## Screenshot and code edit data

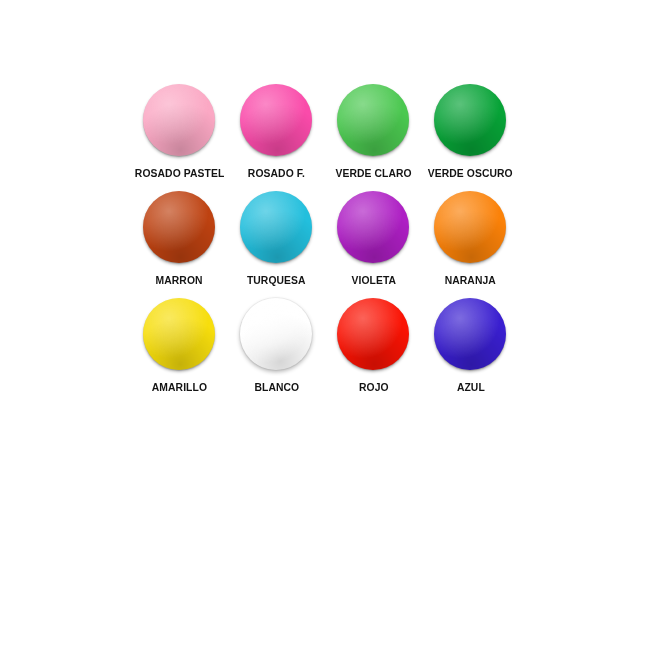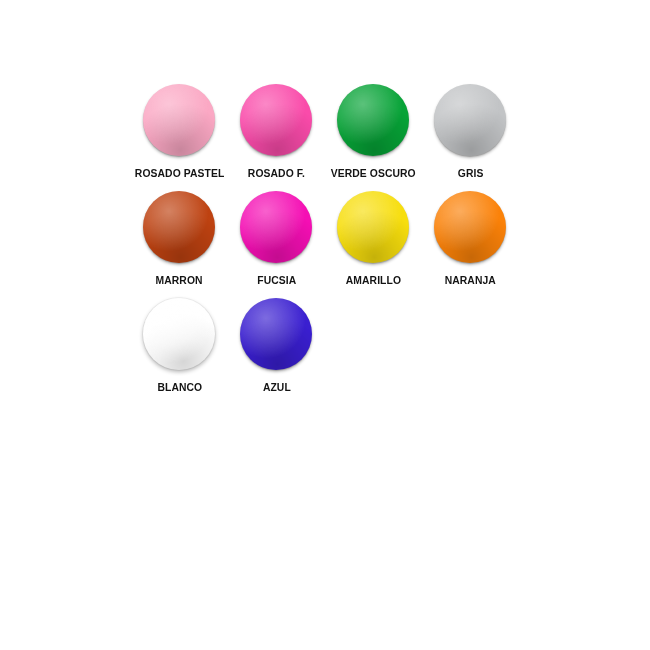"VERDE CLARO" div.swatch-cell { html: none -> <div> <div> <div></div> </div> <div>VERDE CLARO</div> </div> }
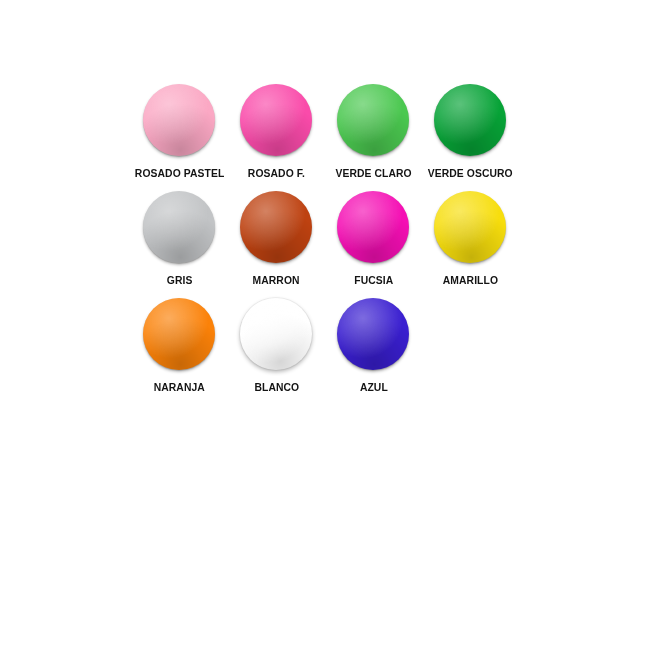"GRIS" div.swatch-cell { html: <div> <div> <div></div> </div> <div>GRIS</div> </div> -> none }
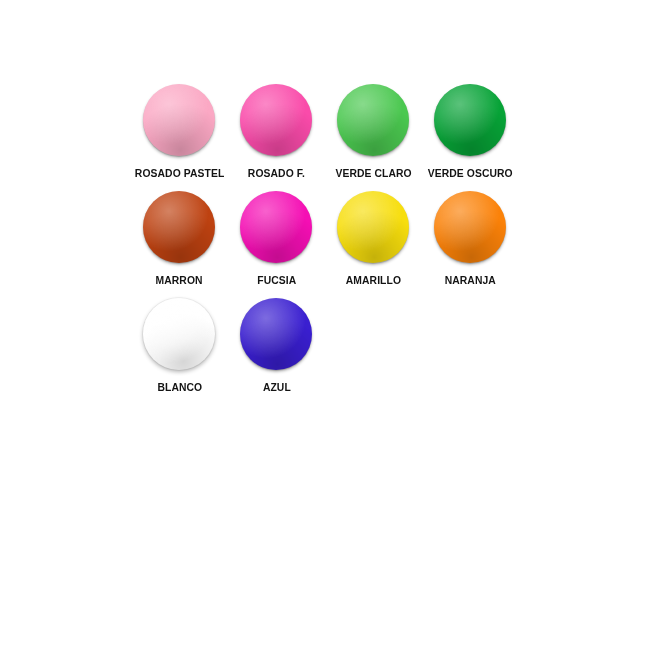"TURQUESA" div.swatch-cell { html: none -> <div> <div> <div></div> </div> <div>TURQUESA</div> </div> }
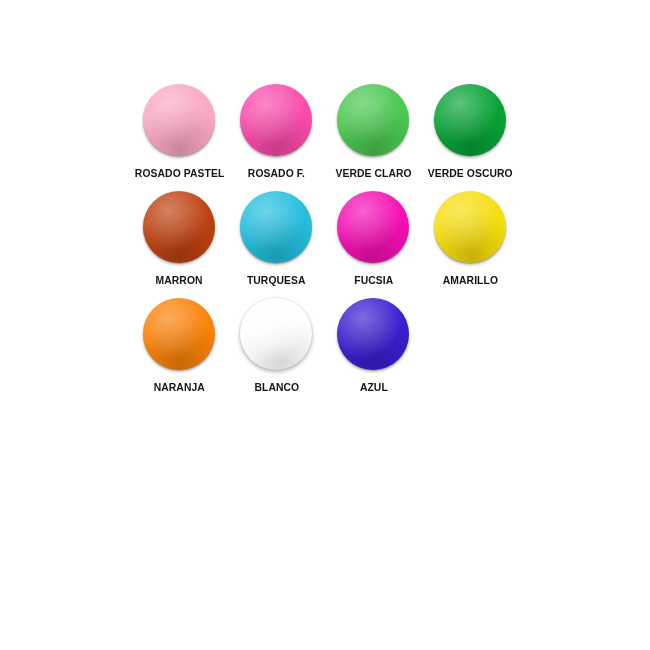"VIOLETA" div.swatch-cell { html: none -> <div> <div> <div></div> </div> <div>VIOLETA</div> </div> }
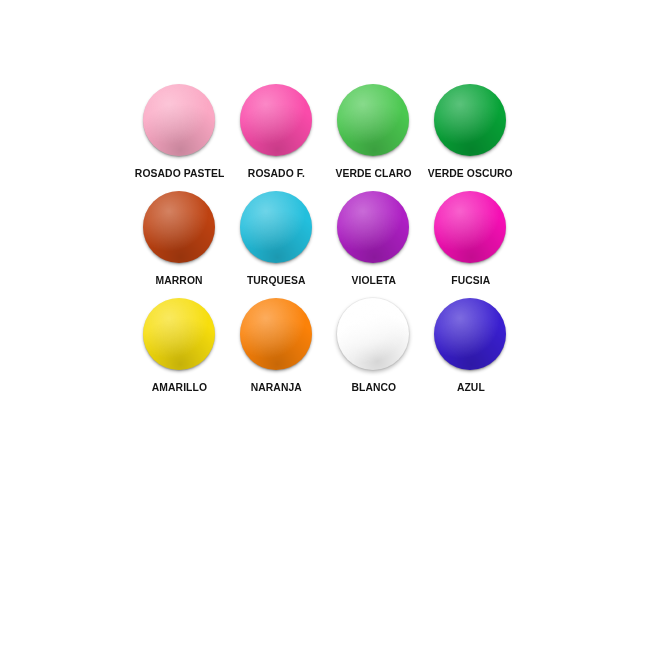"FUCSIA" div.swatch-cell { html: <div> <div> <div></div> </div> <div>FUCSIA</div> </div> -> none }
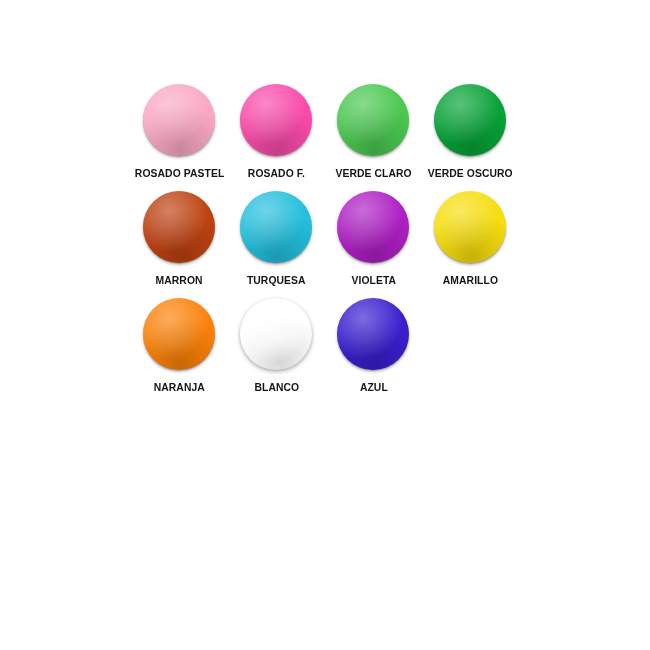"AMARILLO" div.swatch-cell { order: before "NARANJA" -> after "NARANJA" }
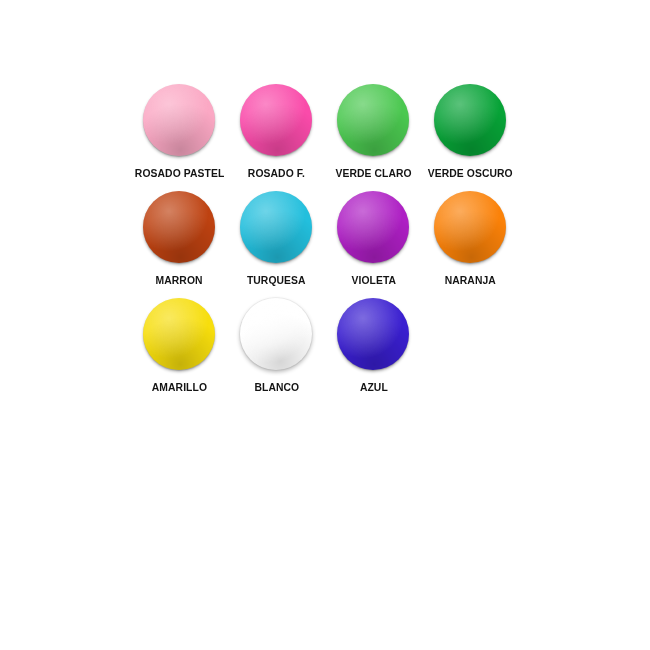"ROJO" div.swatch-cell { html: none -> <div> <div> <div></div> </div> <div>ROJO</div> </div> }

## What you will do
Please set down, exactly and with no pictures, the lines in the entries above starting at the one holding "<div></div> </div> <div>VIOLETA</div>" and ending at the one holding "<div></div> </div> <div>FUCSIA</div>", ends included.

## Exercise output
"VIOLETA" div.swatch-cell { html: none -> <div> <div> <div></div> </div> <div>VIOLETA</div> </div> }
"FUCSIA" div.swatch-cell { html: <div> <div> <div></div> </div> <div>FUCSIA</div> </div> -> none }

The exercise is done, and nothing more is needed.